What you will do - At the line with "- Next go to", start repeating the data, and continue line by line through the final line, exactly.

Available data -
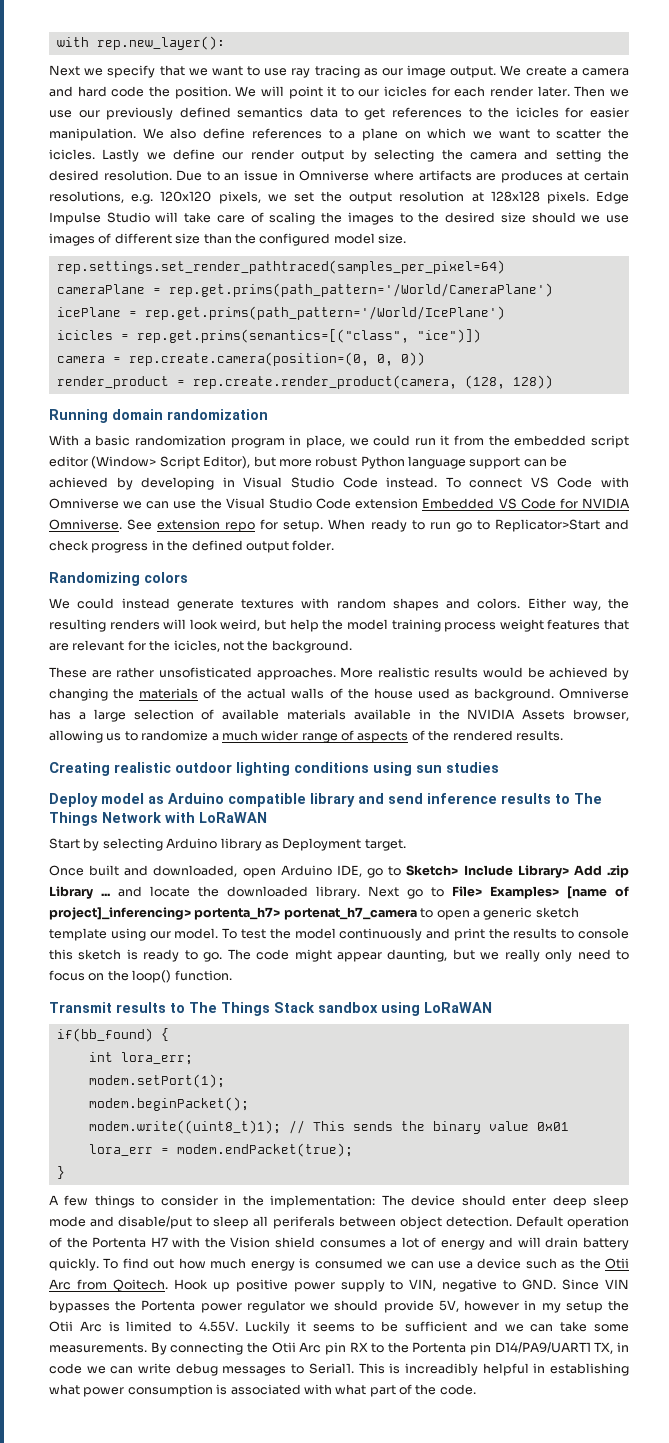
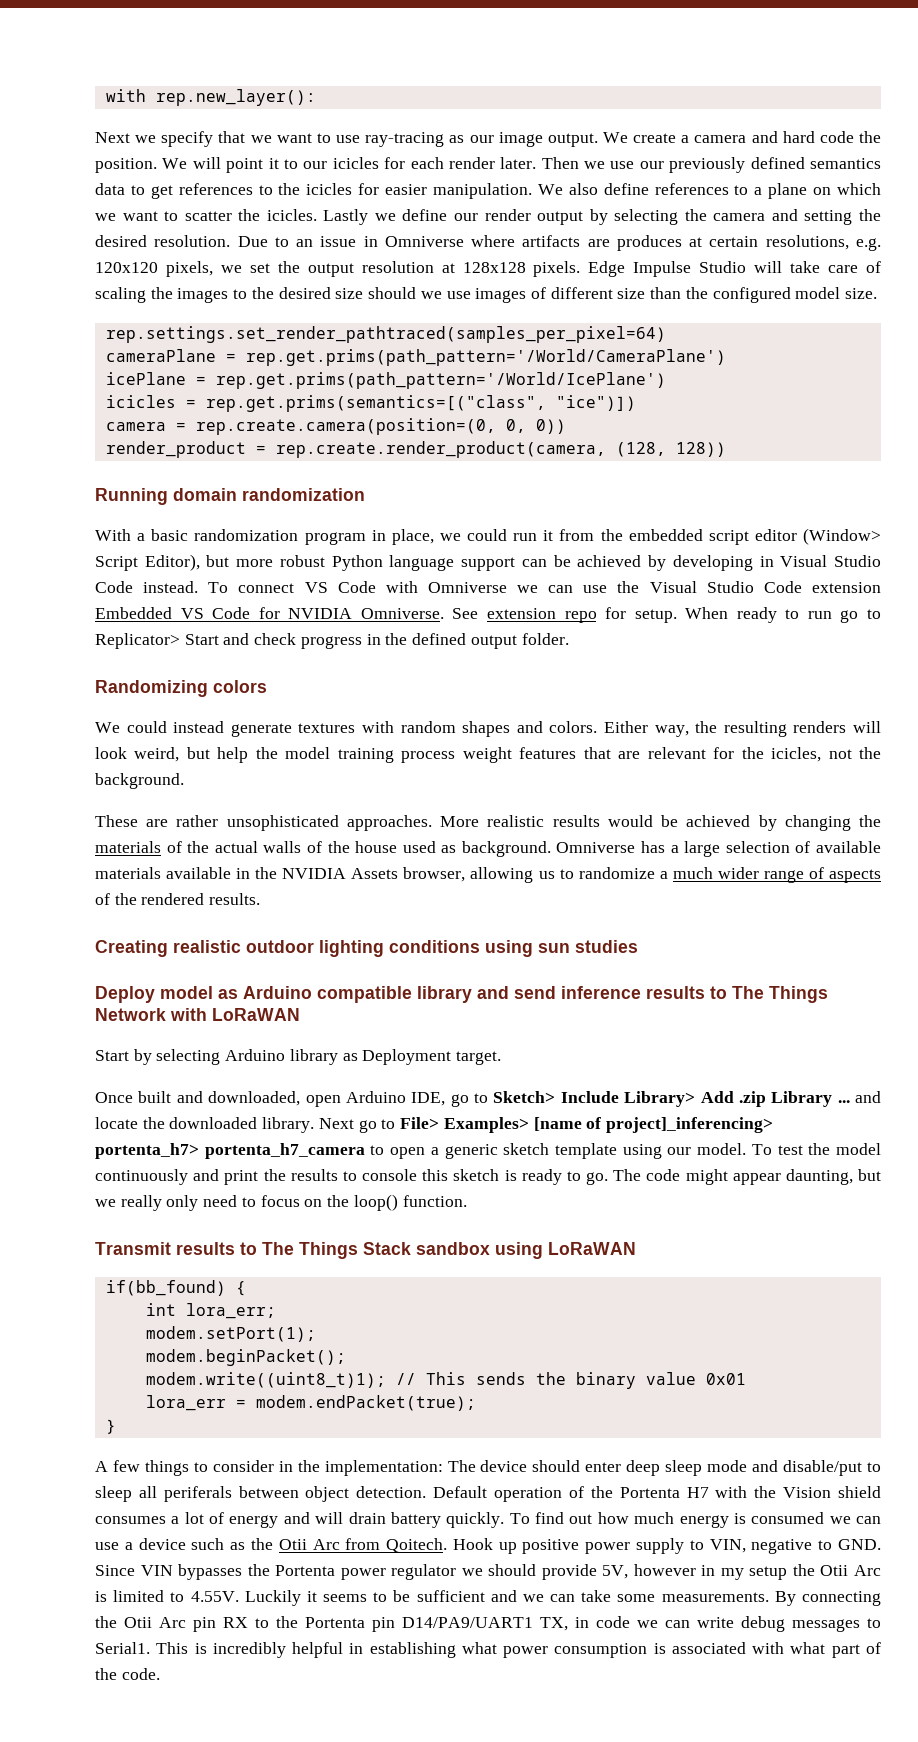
- Next we specify that we want to use ray tracing as our image output.
+ Next we specify that we want to use ray-tracing as our image output.
- When ready to run go to Replicator>Start and check progress in the defined output folder.
+ When ready to run go to Replicator> Start and check progress in the defined output folder.
- These are rather unsofisticated approaches.
+ These are rather unsophisticated approaches.
- Next go to File> Examples> [name of project]_inferencing> portenta_h7> portenat_h7_camera to open a generic sketch template using our model.
+ Next go to File> Examples> [name of project]_inferencing> portenta_h7> portenta_h7_camera to open a generic sketch template using our model.
- This is increadibly helpful in establishing what power consumption is associated with what part of the code.
+ This is incredibly helpful in establishing what power consumption is associated with what part of the code.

Exercise output -
- Next go to File> Examples> [name of project]_inferencing> portenta_h7> portenat_h7_camera to open a generic sketch template using our model.
+ Next go to File> Examples> [name of project]_inferencing> portenta_h7> portenta_h7_camera to open a generic sketch template using our model.
- This is increadibly helpful in establishing what power consumption is associated with what part of the code.
+ This is incredibly helpful in establishing what power consumption is associated with what part of the code.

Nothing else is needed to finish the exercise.